After Les Miles left Oklahoma State to take the LSU job, newly promoted head coach Mike Gundy brought in Luper to fill the vacant position coaching running backs at his alma mater. Gundy (QB) and Luper (RB) were teammates on the OSU 1986 and 1987 squads. After the 2006 season, Luper was promoted to assistant head coach for player development in addition to his running backs duties.

In December 2008, Luper was interviewed for the open head coaching job at New Mexico State, but the job was filled by UCLA defensive coordinator DeWayne Walker.

===Auburn===
On January 2, 2009, new Auburn head coach Gene Chizik hired Luper to fill a vacant spot coaching the Tigers' running backs. He will also serve as Recruiting Coordinator. Chizik and Luper had previously worked together when Luper was a secondary assistant under Chizik's defense at Stephen F. Austin.
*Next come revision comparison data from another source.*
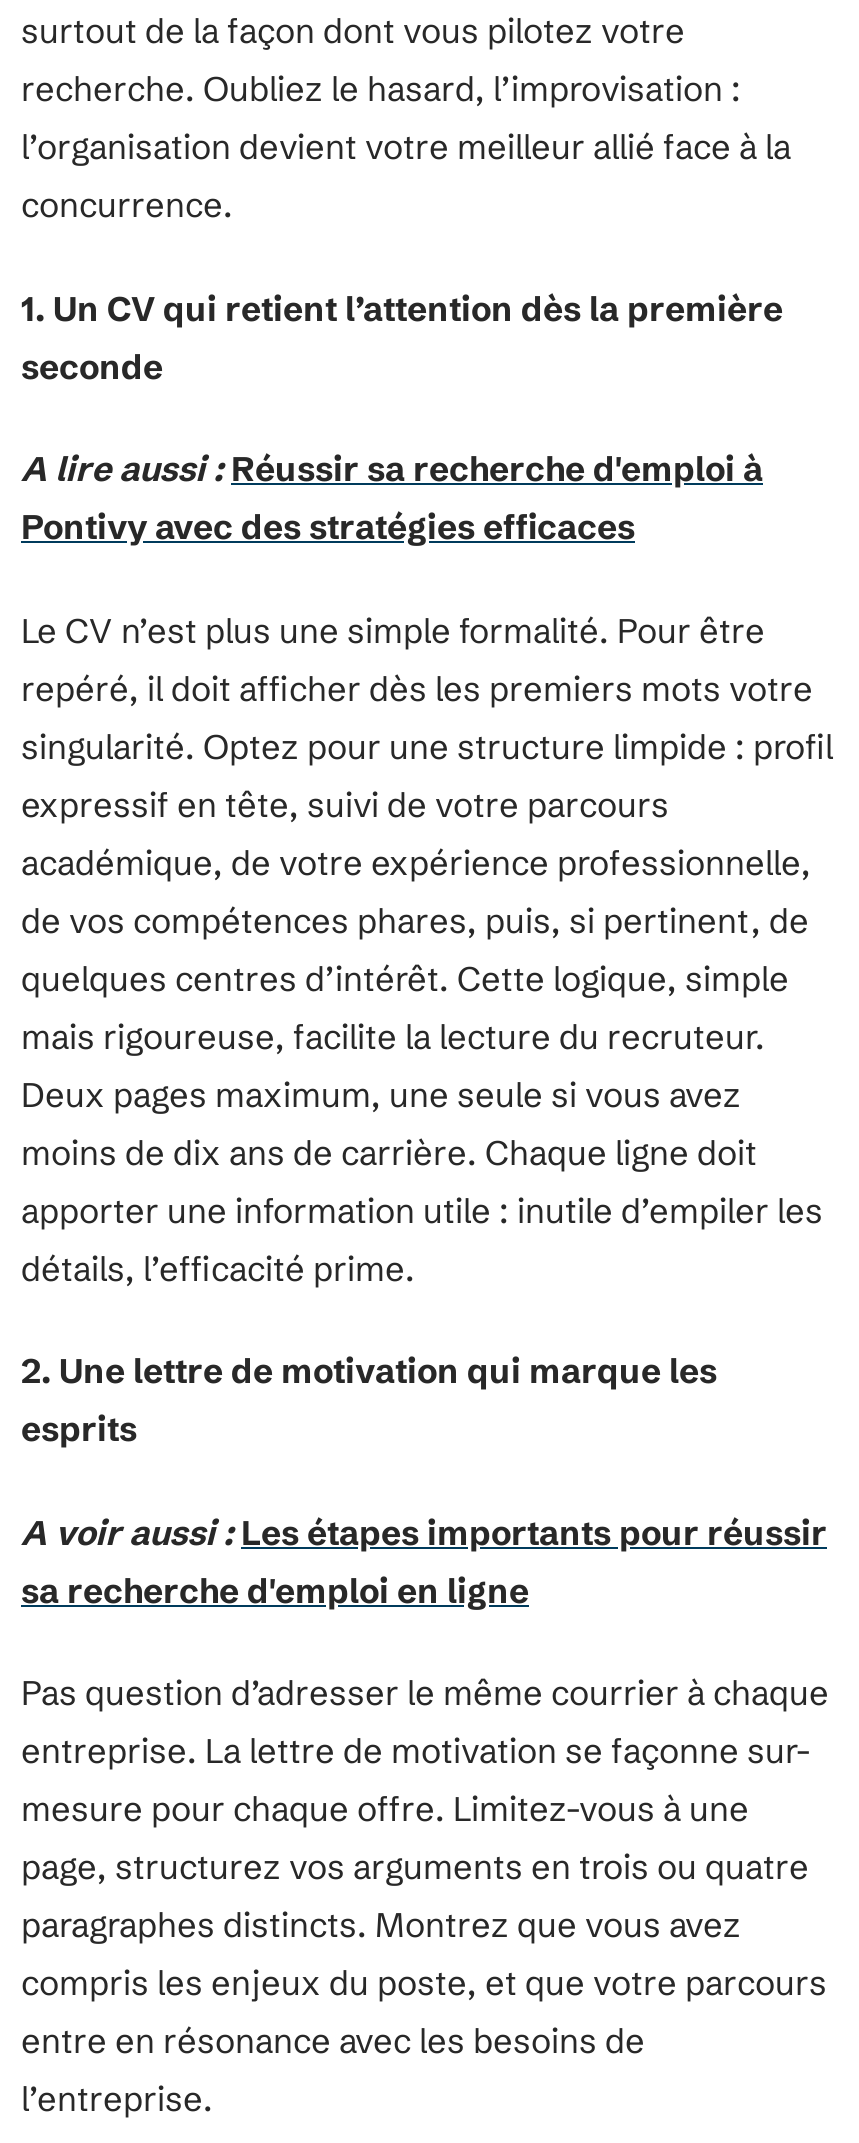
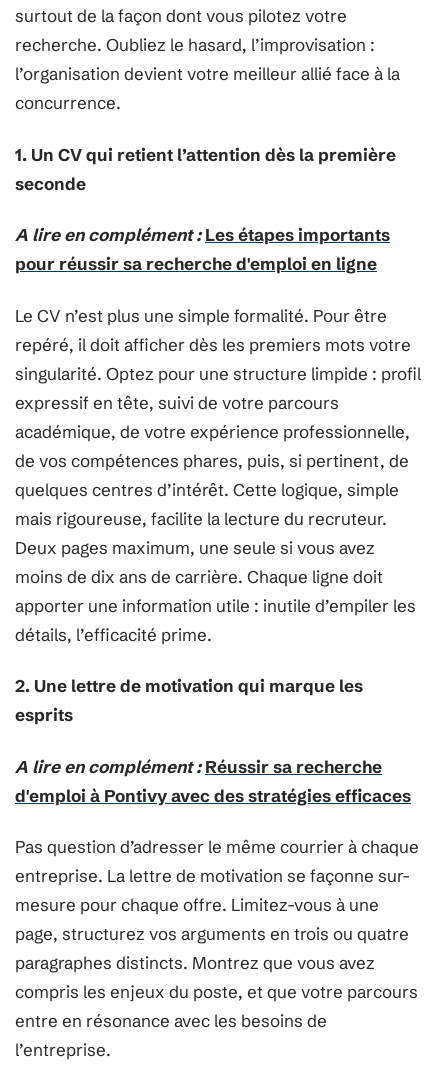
- A lire aussi : Réussir sa recherche d'emploi à
- Pontivy avec des stratégies efficaces
+ A lire en complément : Les étapes importants
+ pour réussir sa recherche d'emploi en ligne

- A voir aussi : Les étapes importants pour réussir
- sa recherche d'emploi en ligne
+ A lire en complément : Réussir sa recherche
+ d'emploi à Pontivy avec des stratégies efficaces
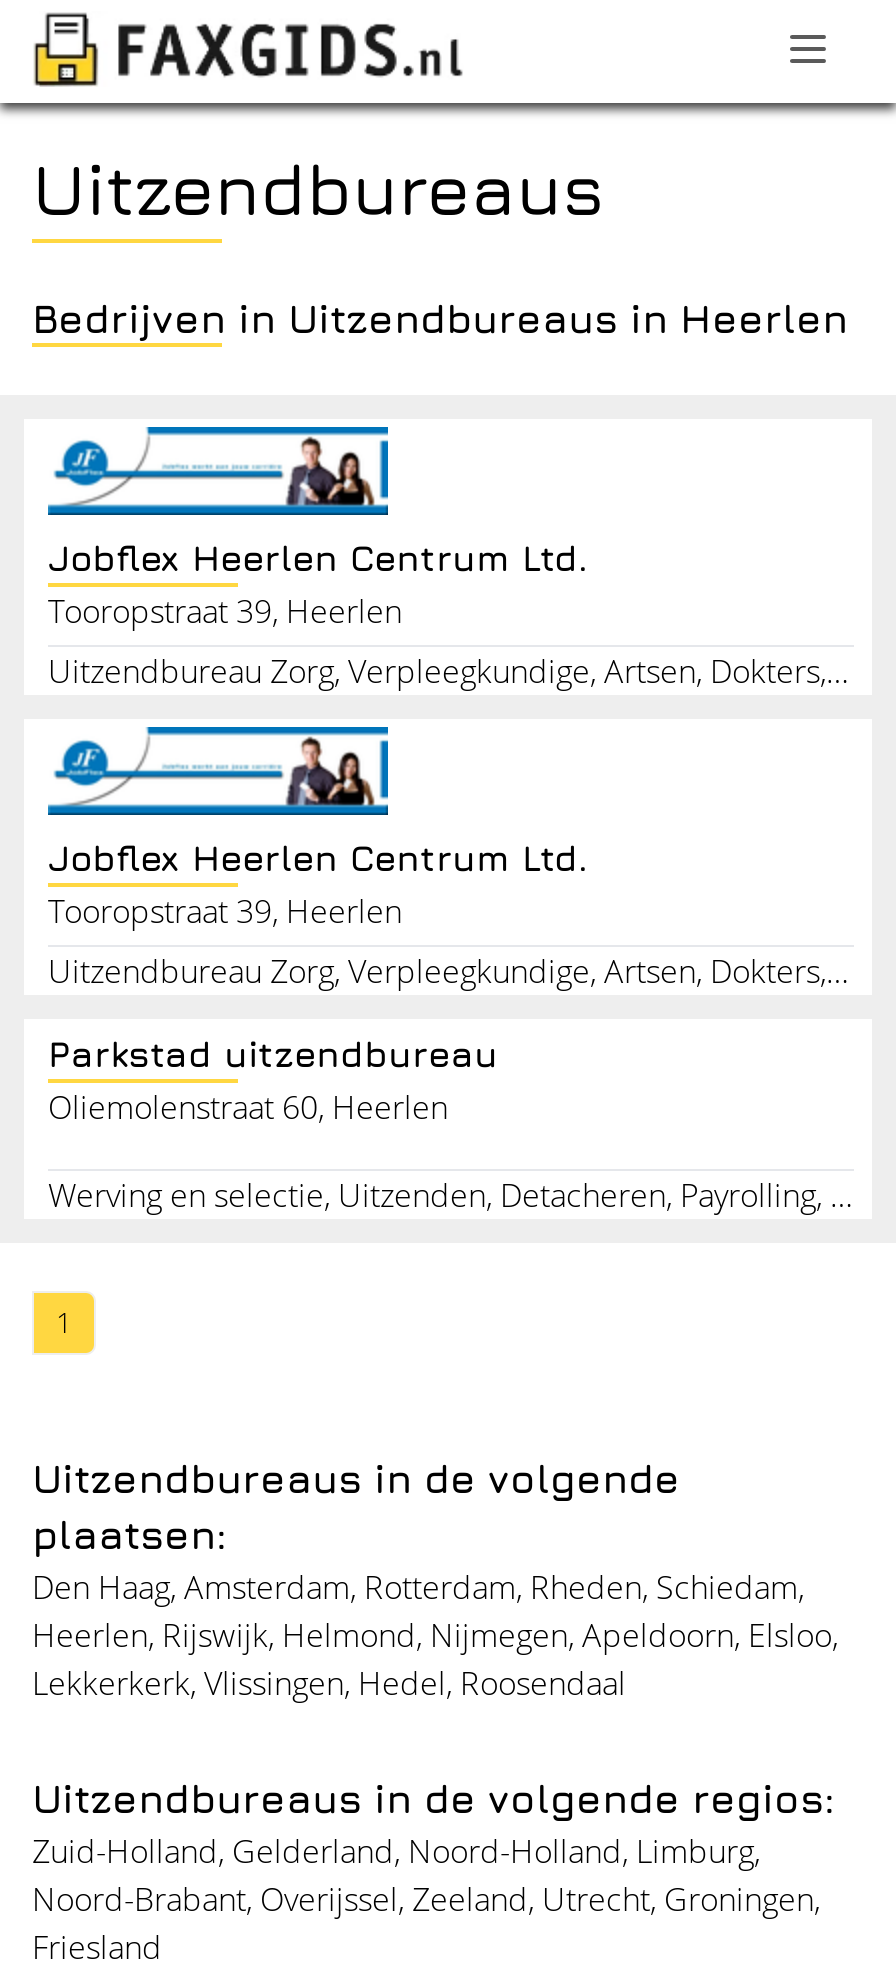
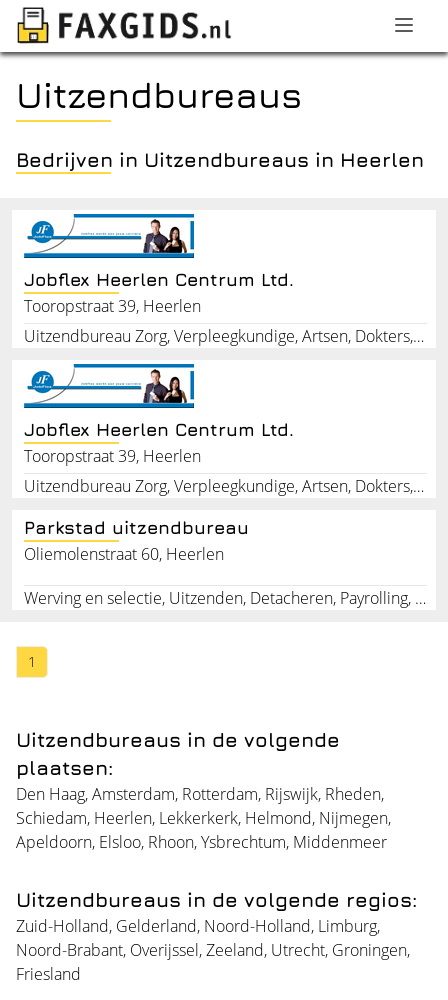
- Den Haag, Amsterdam, Rotterdam, Rheden, Schiedam,
- Heerlen, Rijswijk, Helmond, Nijmegen, Apeldoorn, Elsloo,
- Lekkerkerk, Vlissingen, Hedel, Roosendaal
+ Den Haag, Amsterdam, Rotterdam, Rijswijk, Rheden,
+ Schiedam, Heerlen, Lekkerkerk, Helmond, Nijmegen,
+ Apeldoorn, Elsloo, Rhoon, Ysbrechtum, Middenmeer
Luper had previously spent eight months living in the state of Alabama during his tenure in the Army, splitting time between Fort McClellan in Anniston and Fort Rucker near Enterprise.
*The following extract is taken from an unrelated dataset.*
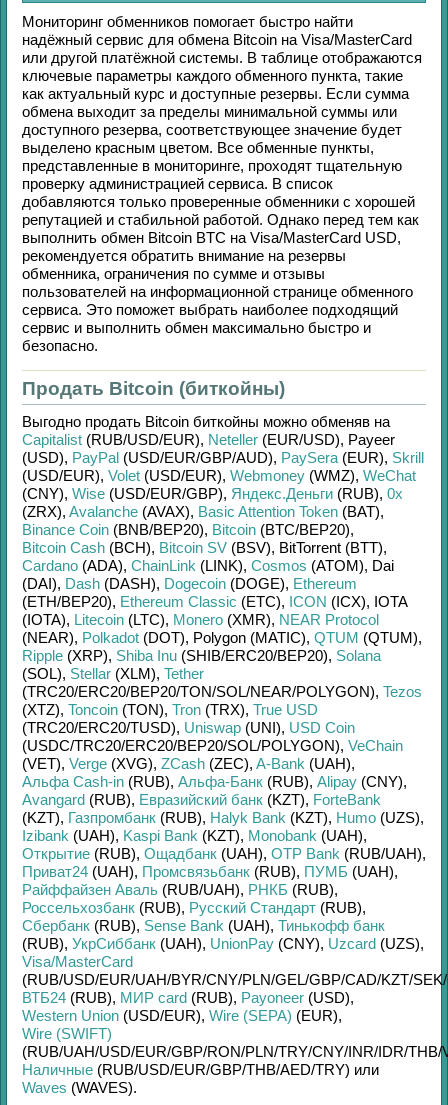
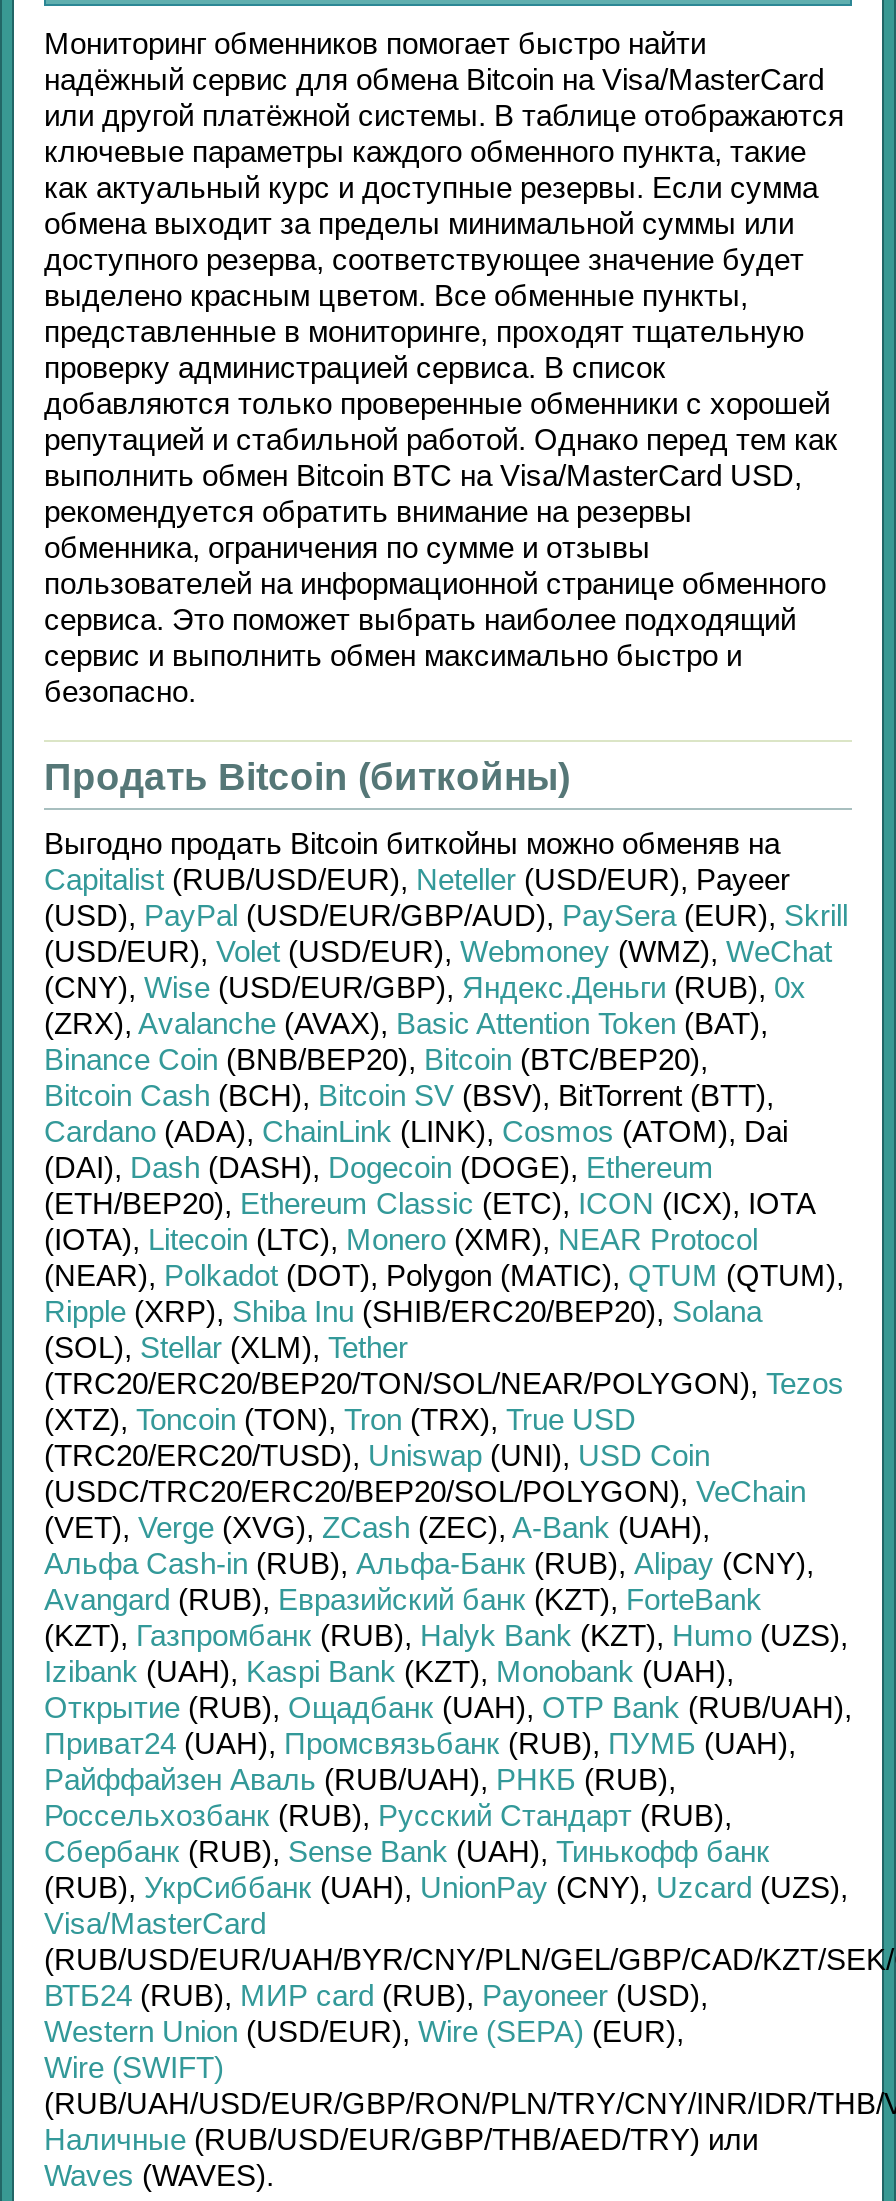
- Capitalist (RUB/USD/EUR), Neteller (EUR/USD), Payeer
+ Capitalist (RUB/USD/EUR), Neteller (USD/EUR), Payeer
In 2010, Luper was recognized by Rivals.com as one of the top-25 recruiters in the nation. In 2011, ESPN selected Luper as one of the best recruiters in the Southeastern Conference.
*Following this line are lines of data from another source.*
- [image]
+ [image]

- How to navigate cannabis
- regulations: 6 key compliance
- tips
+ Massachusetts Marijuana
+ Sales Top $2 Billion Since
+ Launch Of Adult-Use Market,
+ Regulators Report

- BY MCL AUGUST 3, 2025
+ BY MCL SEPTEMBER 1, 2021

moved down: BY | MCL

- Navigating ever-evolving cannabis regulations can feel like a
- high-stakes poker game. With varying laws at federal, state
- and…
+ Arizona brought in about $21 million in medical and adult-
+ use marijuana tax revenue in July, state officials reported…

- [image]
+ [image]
The opportunity to reconnect with my mentor in Coach Chizik and have the chance to coach at a program known as "Running Back U", was something that I could not pass up.
— 15px, 15px, Curtis Luper

===TCU===
In January 2013, Luper was hired by Gary Patterson to coach the wide receivers for the Horned Frogs. A few days prior to the announcement of his hiring, Luper's son (Cameron Echols-Luper) announced he was committing to play wide receiver at TCU (over Texas A&M). In February 2017, he was promoted to co-offensive coordinator.

===Mizzou===

Ahead of the 2020 season, Luper was announced as the running backs coach for Eli Drinkwitz’s initial staff at Mizzou. At Mizzou, Luper has helped produce multiple All-American running backs and had the opportunity to coach his son, Chance Luper.

==Coaching successes==
Luper has a history of successfully developing talent throughout his coaching career and has enjoyed successes at each of his stops. In his first year of coaching, he helped coach Stephen F. Austin to their semifinal run in the I-AA playoffs. In 2001, Texas A&M-Commerce finished second in the league in total defense, with his defensive backs helping to produce 30 takeaways. Luper also coached the league’s best kickoff return and coverage teams that season. While at New Mexico, Luper coached the Mountain West Conference's career rushing leader DonTrell Moore and helped the Lobo's finish 16th nationally in rushing in 2003, averaging 210 yards per game (265 rushing yards per MWC game).

In his first season on the OSU staff, one of his running backs, Mike Hamilton, rushed for a school freshman season record of 961 yards and was named the Big 12 offensive newcomer of the year. The 2006 season saw Luper tutor a trio of OSU running backs (Hamilton, Dantrell Savage and Keith Toston) to 2,000 rushing yards and 18 rushing touchdowns. He also coach back-to-back 1,000 yard rushers, with Dantrell Savage rushing for 1,272 yards in 2007 and Kendall Hunter rushing for 1,555 yards in 2008. Under Luper, Oklahoma State's running attack led the Big 12 Conference in rushing for 3 consecutive seasons (2006–2008). The Cowboys finished the 2006 season ranked seventh nationally in rushing, eighth nationally in 2007 and seventh nationally again in 2008 (averaging 256 yards per game).

In his first season on the Auburn staff, Ben Tate rushed for 1,362 yards (just under 105 yards per game), while the team finished the season ranked 13th in the nation in rushing. In 2010, true freshman back Mike Dyer rushed for over 1,000 yards and broke Bo Jackson's freshman rushing record.

Coach Luper has experience coaching in 16 bowl games including the 2002 Las Vegas Bowl, 2003 Las Vegas Bowl, 2004 Emerald Bowl, 2006 Independence Bowl, 2007 Insight Bowl, 2008 Holiday Bowl, 2010 Outback Bowl, 2011 BCS National Championship Game and the 2011 Chick-fil-A Bowl.